Maria Cristina Squarcialupi, presidente da Confindustria Federorafi, resume o diagnóstico com precisão: "o risco é o bloqueio total das exportações para alguns mercados, o que, para diversas PMEs que trabalham quase exclusivamente com Dubai, significaria ver seu faturamento reduzido a zero da noite para o dia". Essa avaliação traduz a fragilidade de cadeias comerciais concentradas e a necessidade de calibragem de riscos por parte das empresas.
Os dados — que a AGI disponibilizou em prévia — mostram uma retração acentuada: de janeiro a novembro de 2025 houve uma queda de 64,5% nas vendas para a Turquia, para 1,79 bilhões de euros, e uma retração de 9,4% para os EUA, para 1,1 bilhão de euros (os EUA caíram do primeiro para o quarto lugar em razão dos dazi). "O problema não é apenas o custo elevado dos metais — disse Squarcialupi — a isso nos acostumamos. O problema são as oscilações constantes e a volatilidade dos preços de ouro, prata, platina, paládio e ródio, que tornam impossível qualquer planejamento consistente".
O impacto por distrito é desigual. O tradicionalmente orientado ao Oriente distretto di Arezzo sofreu fortemente: de janeiro a setembro de 2025 o export caiu 31,7%, para 3,6 bilhões de euros. Vicenza, por sua vez, registrou crescimento de 5,8% (1,8 bilhão), Alessandria avançou 18,9% (1,6 bilhão) e Milão teve queda de 38,9% (910 milhões). Esses números expõem como o "motor da economia" local tem cilindros com performances distintas — alguns em sobrecarga, outros praticamente em ponto morto.
Squarcialupi acrescenta uma advertência estratégica: se a guerra se prolongar e provocar um bloqueio em mercados-chave, muitas empresas, sobretudo PMEs especializadas e concentradas em nichos e em poucos parceiros comerciais, podem ver o faturamento reduzido de forma abrupta. "Dubai é um hub internacional também para alcançar o Extremo Oriente. A concentração em poucos corredores comerciais torna as empresas vulneráveis", afirmou.
Em termos macro, o setor de ourivesaria (incluindo prata e joalheria) contava, em 2024, com 6.825 empresas, 33.919 empregados e um faturamento de 12,7 bilhões de euros. Na distribuição das empresas, Arezzo representa quase 20%, seguido pelo Veneto (Vicenza) com 12% e o Piemonte (Valenza) e a Lombardia (Milão) com cerca de 11% cada. Em termos de faturamento, Arezzo responde por aproximadamente 30–35% do total, Vicenza por 20–25% e Valenza por 15–20%.
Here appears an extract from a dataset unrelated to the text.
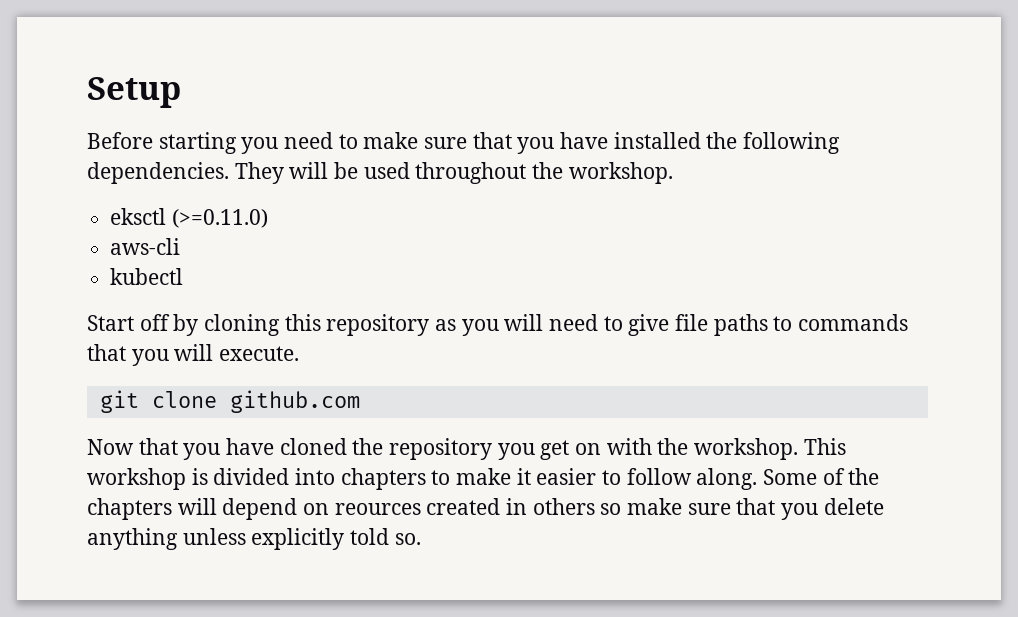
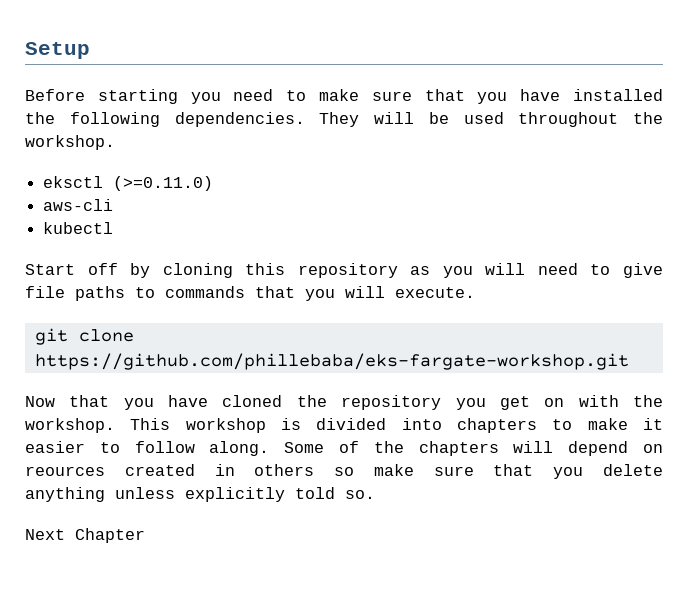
[229,390,360,413] github.com -> [34,353,629,370] https://github.com/phillebaba/eks-fargate-workshop.git
(421, 539) none -> [25,528,145,543] // Next Chapter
Como estrategista, deixo uma sugestão: é hora de reavaliar a arquitetura de mercado das empresas — diversificar destinos, reaprender a hedgear preços de metais e otimizar a eficiência energética. Sem essa calibragem, o setor pode perder ritmo justo quando a economia global exige motoristas capazes de controlar acelerações e freios fiscais com precisão.